L’approche de la nourriture et de la cuisine de M. Griffin a-t-elle changé depuis qu’il est arrivé à Sower ? « Sans aucun doute », affirme-t-il. « L’utilisation de produits locaux permet de créer des rapports plus étroits. Il ne s’agit pas uniquement de connaître la provenance d’une carotte, mais de savoir aussi qui vous l’a vendue. C’est là que réside le vrai plaisir de faire partie d’une communauté. » Il ajoute que la qualité des ingrédients du Kohoku, que ce soit le poisson, le riz ou encore le gibier, est remarquable. « En tant que chef, je suis constamment à la recherche de repères. Plus l’on goûte différentes choses, plus notre répertoire de saveurs s’étend. Apprendre à attraper des poissons ou déguster du gibier fraîchement abattu m’a permis d’acquérir davantage de respect pour ce que l’on mange. Ce sont des choses dont je n’aurais probablement pas fait l’expérience si j’étais resté en Californie ou à Tokyo. »

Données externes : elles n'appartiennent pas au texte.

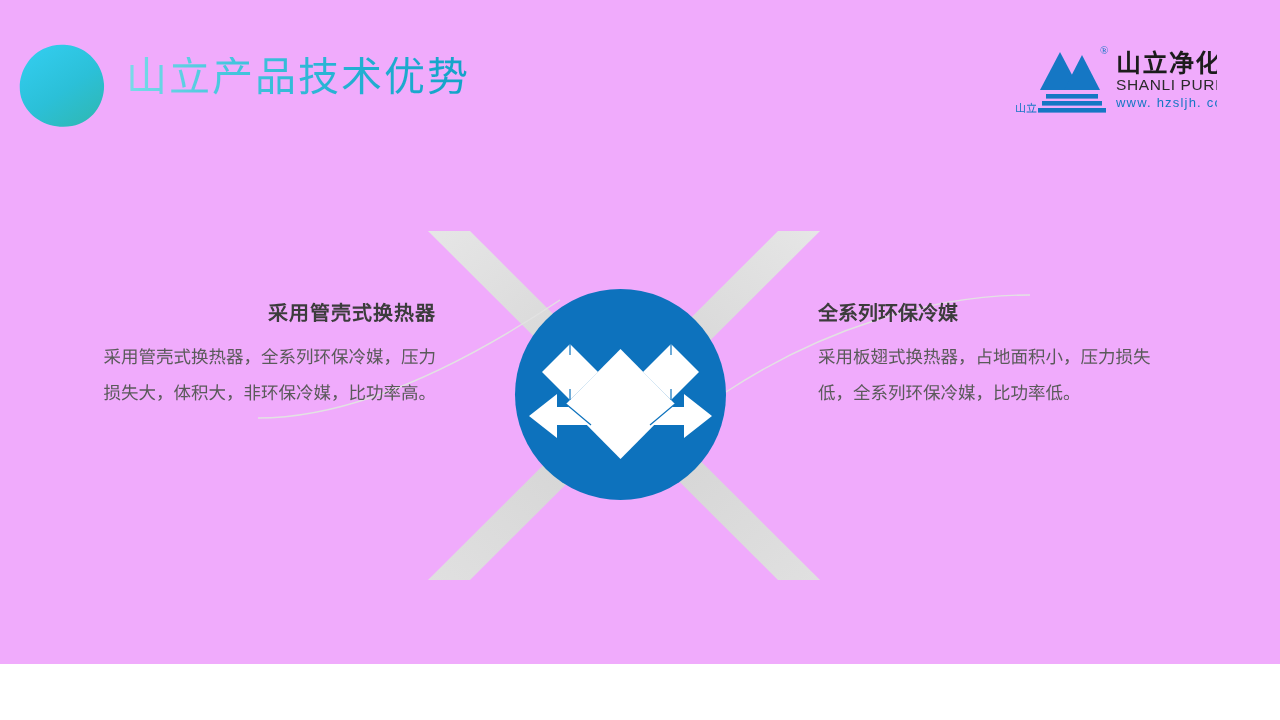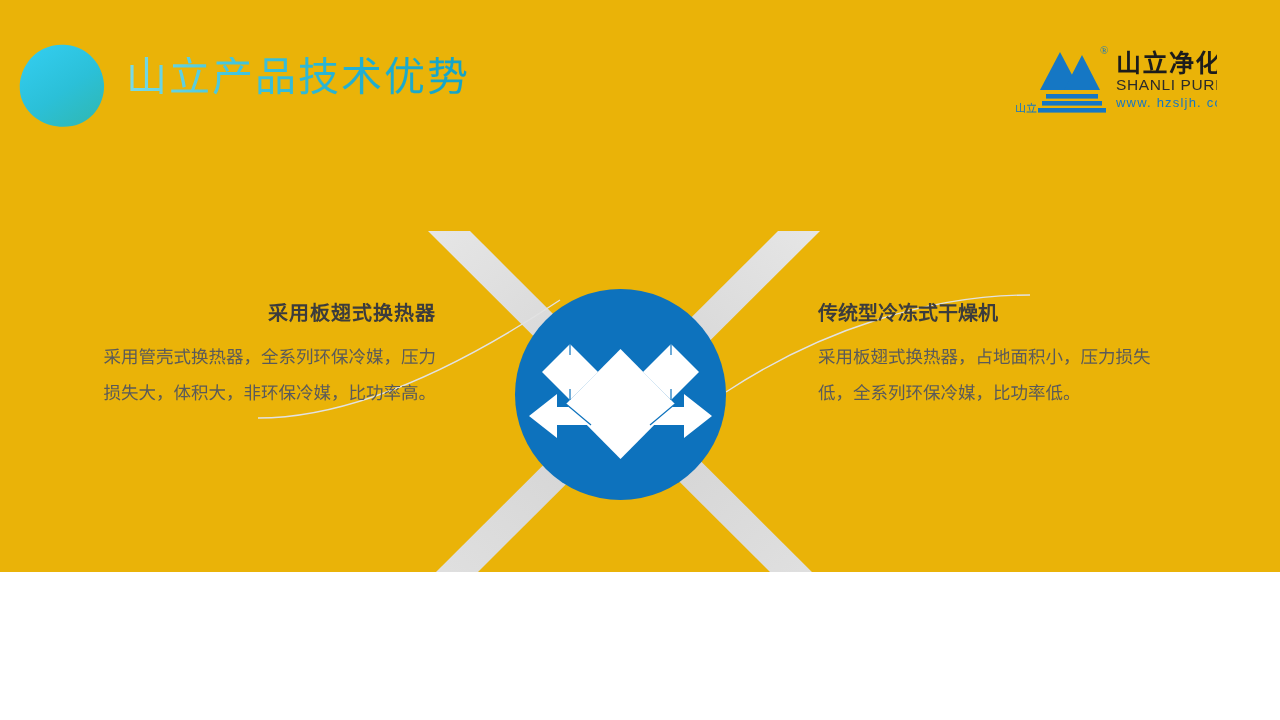"山立产品技术优势" .slide { background: #eab308 -> #f0abfc; height: 572px -> 664px }
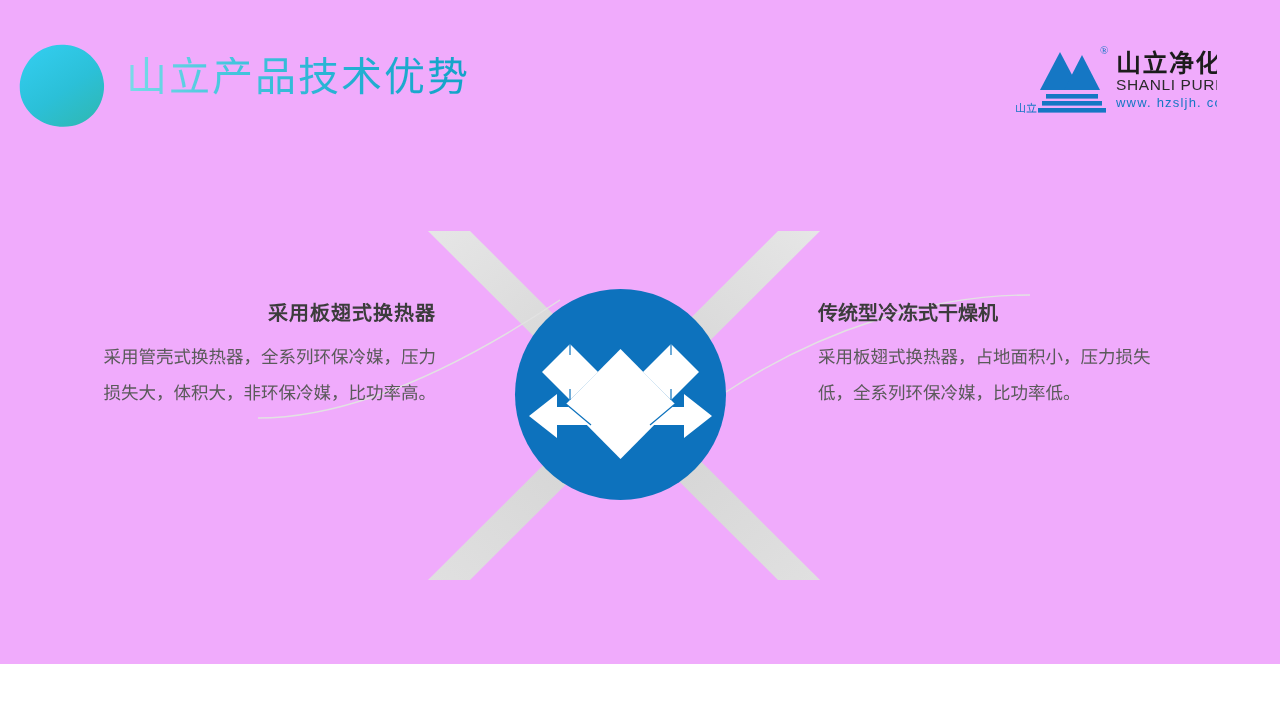"采用板翅式换热器" h2.col-heading { text: 板翅 -> 管壳 }
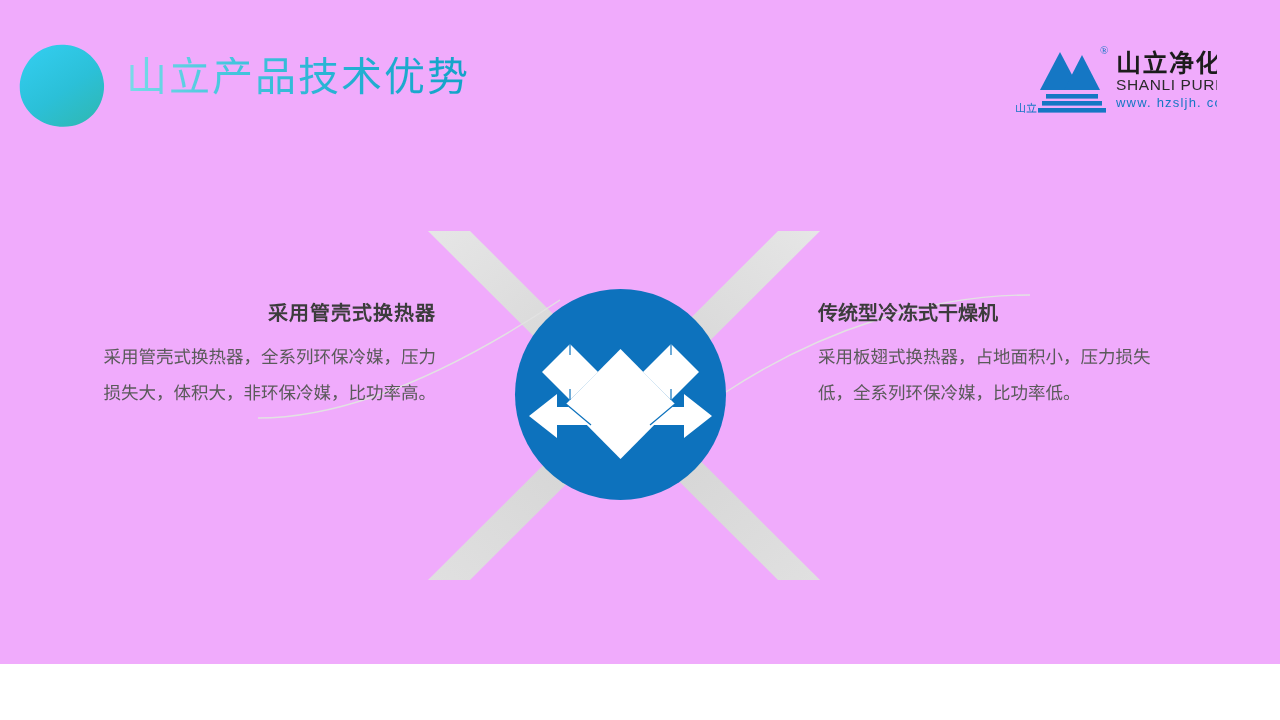"传统型冷冻式干燥机" h2.col-heading { text: 传统型冷冻式干燥机 -> 全系列环保冷媒 }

Pour les voyageurs curieux de s’aventurer au-delà du couloir entre Tokyo et Kyoto et désireux de découvrir de nouveaux lieux et de nouvelles saveurs, M. Griffin conseille de goûter aux plats locaux de la région du lac Biwa, et plus particulièrement aux funazushi. « Ils ont un goût et un arôme intenses, un peu comme du fromage aigre », commente-t-il. C’est une saveur qui fait la fierté de la région, reflétant son histoire et ses traditions, et qui constitue un bon point de départ pour les personnes qui souhaiteraient en apprendre davantage au sujet du lac Biwa et de sa fascinante culture culinaire.